Task description: Output each line of the data below exactly, omitting any image.

Data to use:
-.-.-

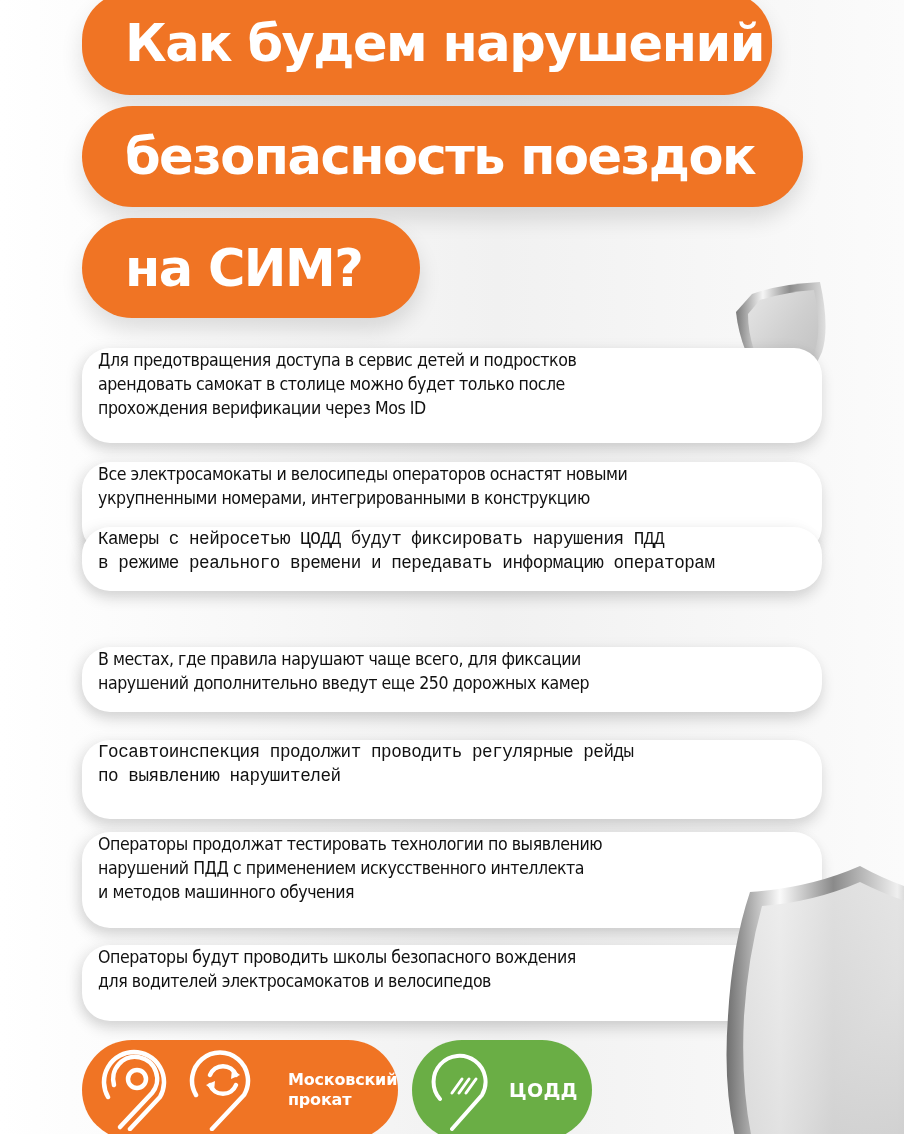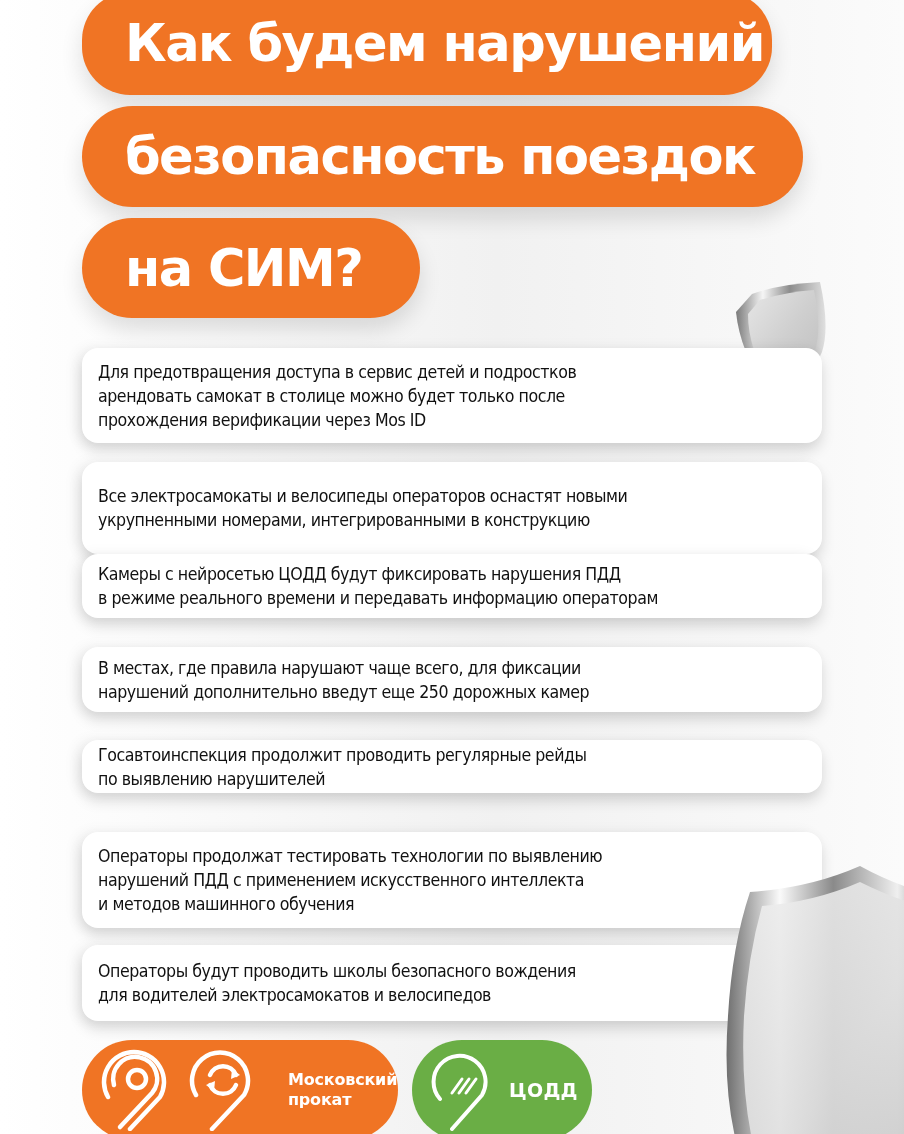--- a/index.html
+++ b/index.html
@@ -39,11 +39,11 @@
       left: 82px;
       width: 740px;
       background: #ffffff;
-      border-radius: 16px;
+      border-radius: 28px;
       box-shadow: 0 8px 14px rgba(0,0,0,0.13), -6px 0 14px rgba(0,0,0,0.06);
       padding: 0 0 0 16px;
       display: flex;
-      align-items: center;
+      align-items: flex-start;
       color: #111111;
       font-family: "DejaVu Sans Condensed", "DejaVu Sans", sans-serif;
       font-size: 17.6px;

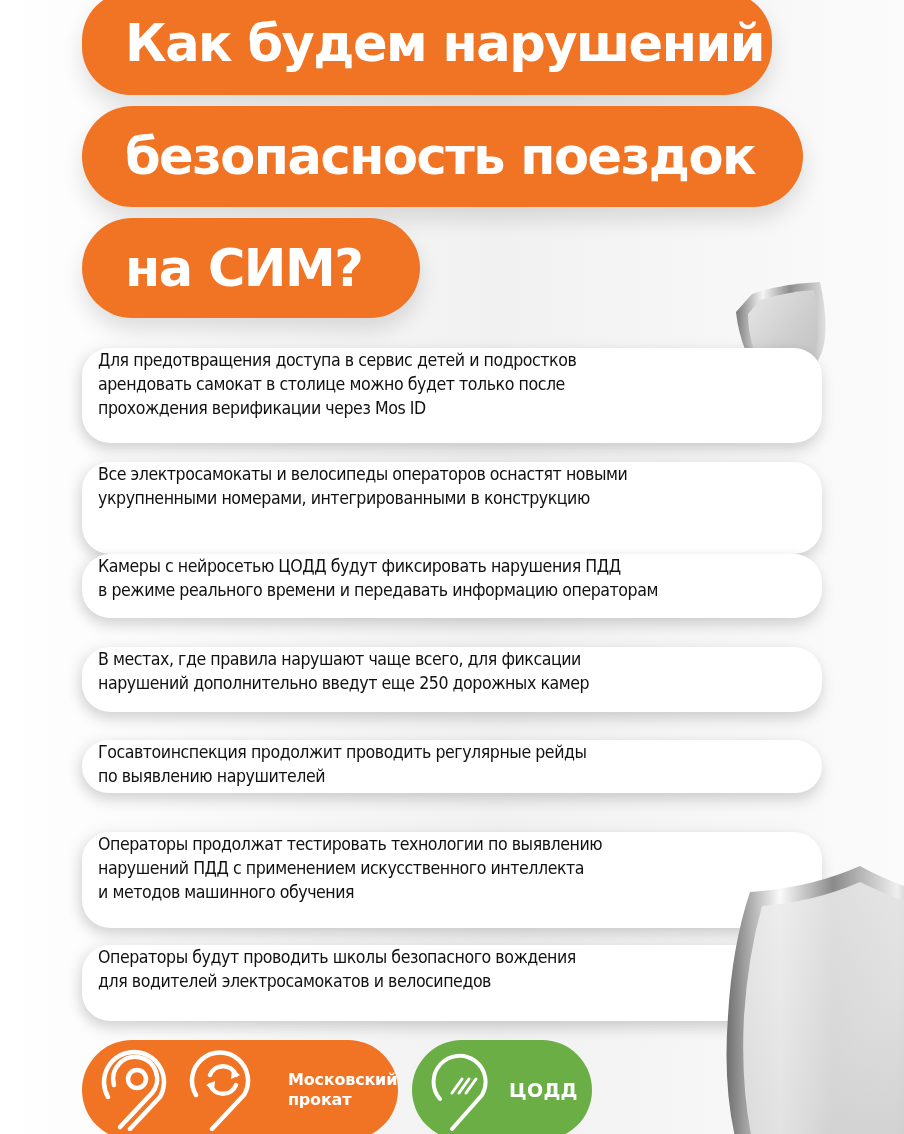--- a/index.html
+++ b/index.html
@@ -54,7 +54,7 @@
 
     #c1 { top: 348px; height: 95px; }
     #c2 { top: 462px; height: 92px; }
-    #c3 { top: 554px; height: 64px; }
+    #c3 { top: 527px; height: 64px; font-family: Liberation Mono, monospace; }
     #c4 { top: 647px; height: 65px; }
     #c5 { top: 740px; height: 53px; }
     #c6 { top: 832px; height: 96px; }

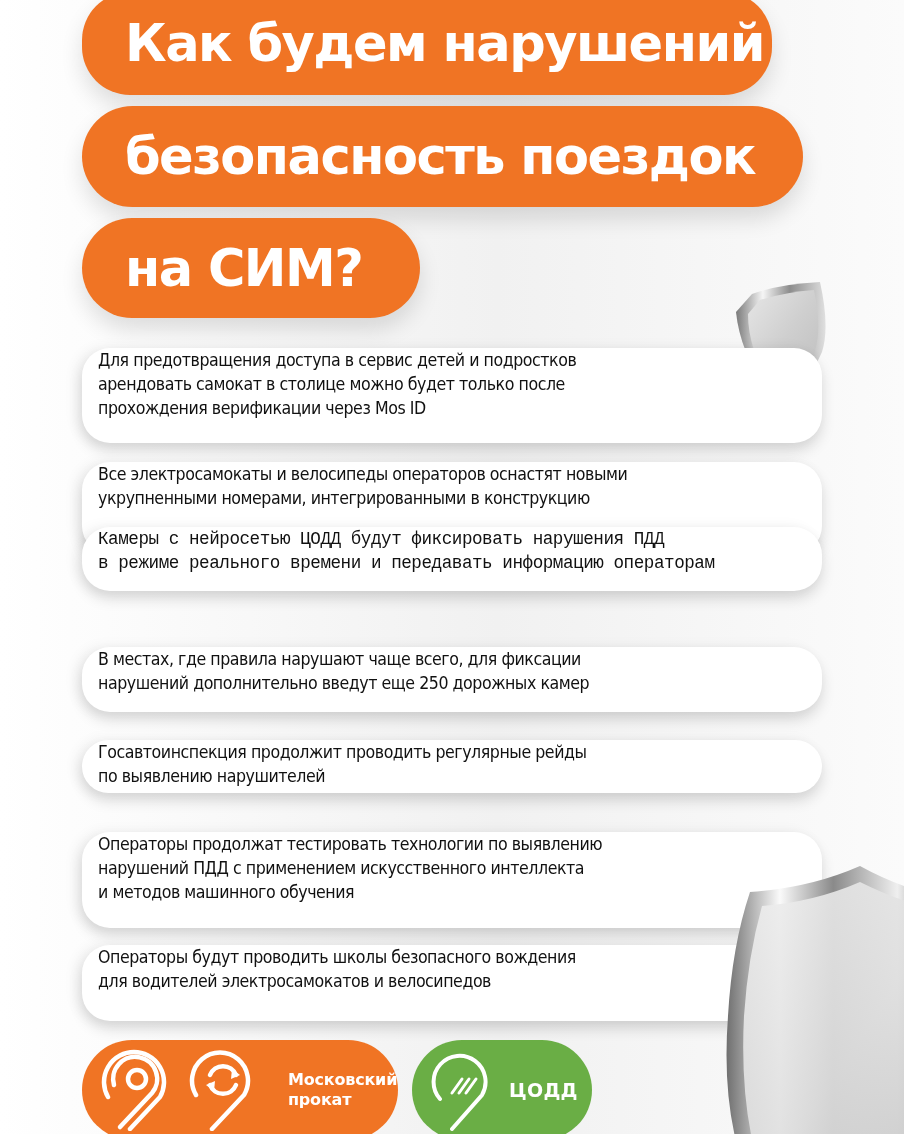--- a/index.html
+++ b/index.html
@@ -56,7 +56,7 @@
     #c2 { top: 462px; height: 92px; }
     #c3 { top: 527px; height: 64px; font-family: Liberation Mono, monospace; }
     #c4 { top: 647px; height: 65px; }
-    #c5 { top: 740px; height: 53px; }
+    #c5 { top: 740px; height: 79px; font-family: Liberation Mono, monospace; }
     #c6 { top: 832px; height: 96px; }
     #c7 { top: 945px; height: 76px; }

-.-.-

Response below:
--- a/index.html
+++ b/index.html
@@ -39,11 +39,11 @@
       left: 82px;
       width: 740px;
       background: #ffffff;
-      border-radius: 16px;
+      border-radius: 28px;
       box-shadow: 0 8px 14px rgba(0,0,0,0.13), -6px 0 14px rgba(0,0,0,0.06);
       padding: 0 0 0 16px;
       display: flex;
-      align-items: center;
+      align-items: flex-start;
       color: #111111;
       font-family: "DejaVu Sans Condensed", "DejaVu Sans", sans-serif;
       font-size: 17.6px;

--- a/index.html
+++ b/index.html
@@ -54,7 +54,7 @@
 
     #c1 { top: 348px; height: 95px; }
     #c2 { top: 462px; height: 92px; }
-    #c3 { top: 554px; height: 64px; }
+    #c3 { top: 527px; height: 64px; font-family: Liberation Mono, monospace; }
     #c4 { top: 647px; height: 65px; }
     #c5 { top: 740px; height: 53px; }
     #c6 { top: 832px; height: 96px; }

--- a/index.html
+++ b/index.html
@@ -56,7 +56,7 @@
     #c2 { top: 462px; height: 92px; }
     #c3 { top: 527px; height: 64px; font-family: Liberation Mono, monospace; }
     #c4 { top: 647px; height: 65px; }
-    #c5 { top: 740px; height: 53px; }
+    #c5 { top: 740px; height: 79px; font-family: Liberation Mono, monospace; }
     #c6 { top: 832px; height: 96px; }
     #c7 { top: 945px; height: 76px; }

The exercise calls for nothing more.